[REQUIREMENT]: Would you repeat exactly the part of the listing below that runs from the line containing "The Acacia Bowtie: 6" down to the line containing "The Charvonia Bowtie: none", inclusive, and nothing else?

[MATERIAL PROVIDED]:
────

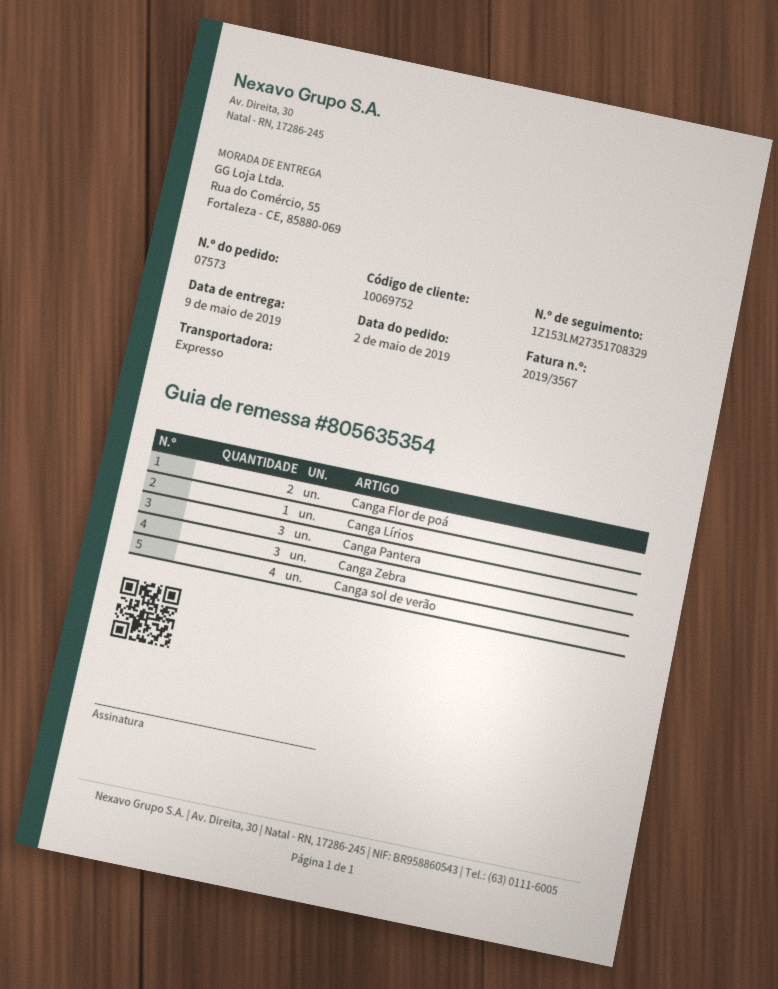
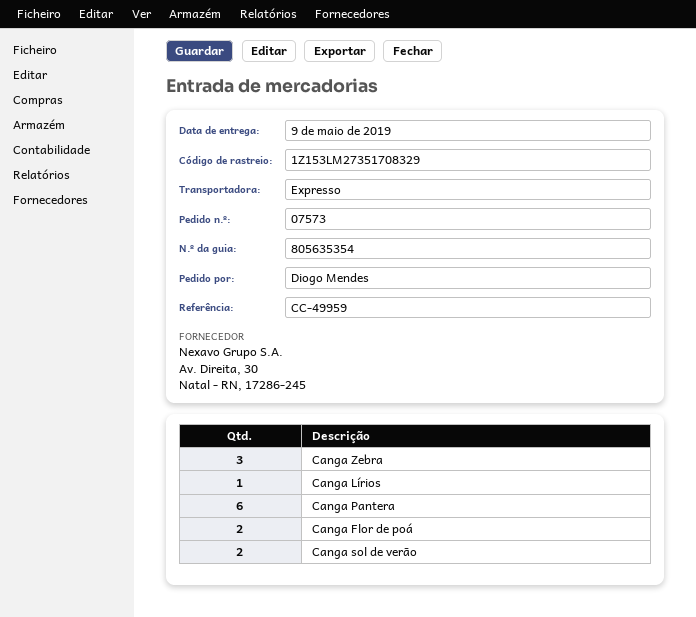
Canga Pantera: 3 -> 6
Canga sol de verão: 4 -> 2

────

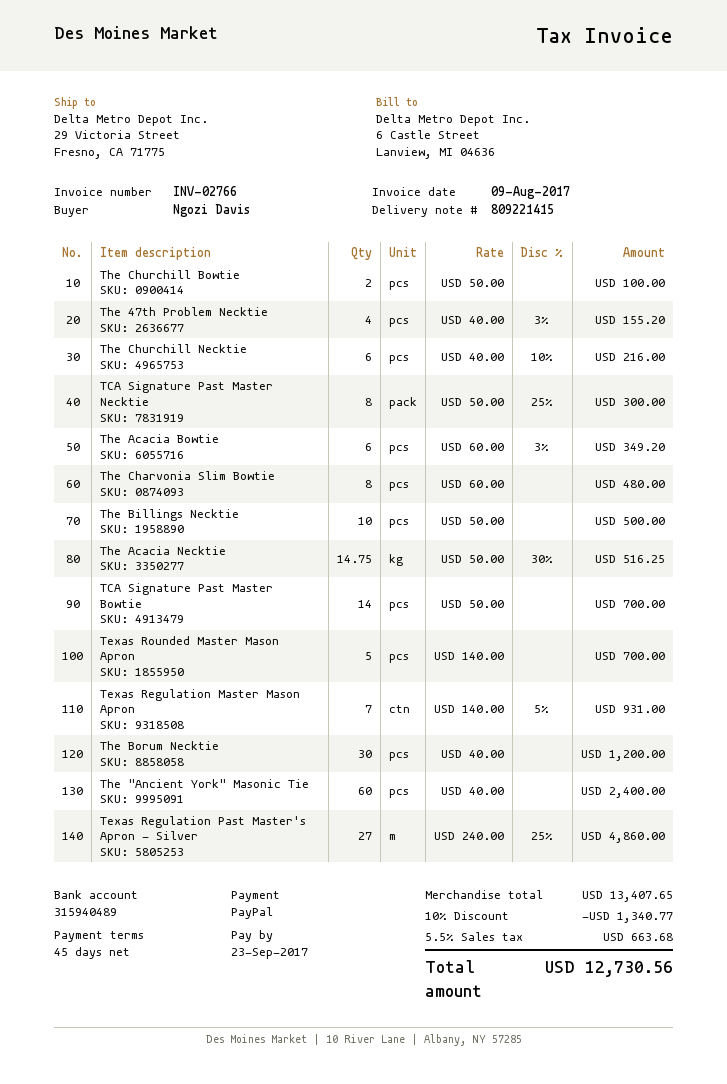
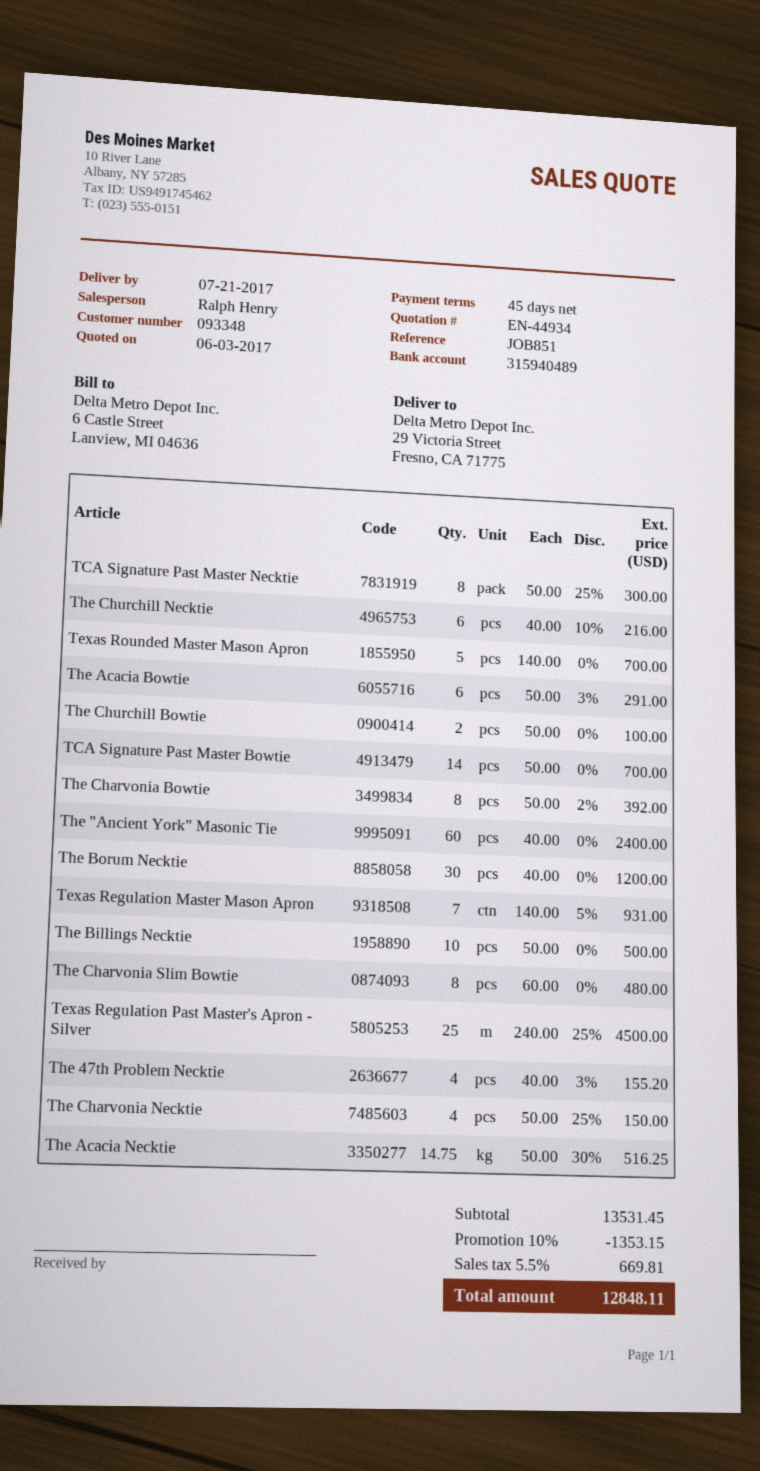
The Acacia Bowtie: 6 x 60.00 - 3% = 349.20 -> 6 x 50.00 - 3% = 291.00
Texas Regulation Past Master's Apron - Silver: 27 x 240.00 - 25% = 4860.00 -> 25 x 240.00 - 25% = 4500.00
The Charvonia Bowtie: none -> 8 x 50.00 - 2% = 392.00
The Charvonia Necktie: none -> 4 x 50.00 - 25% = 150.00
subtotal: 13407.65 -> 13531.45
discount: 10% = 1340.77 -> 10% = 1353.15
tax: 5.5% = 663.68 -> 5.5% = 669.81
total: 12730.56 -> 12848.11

────

[OUTPUT BELOW]:
The Acacia Bowtie: 6 x 60.00 - 3% = 349.20 -> 6 x 50.00 - 3% = 291.00
Texas Regulation Past Master's Apron - Silver: 27 x 240.00 - 25% = 4860.00 -> 25 x 240.00 - 25% = 4500.00
The Charvonia Bowtie: none -> 8 x 50.00 - 2% = 392.00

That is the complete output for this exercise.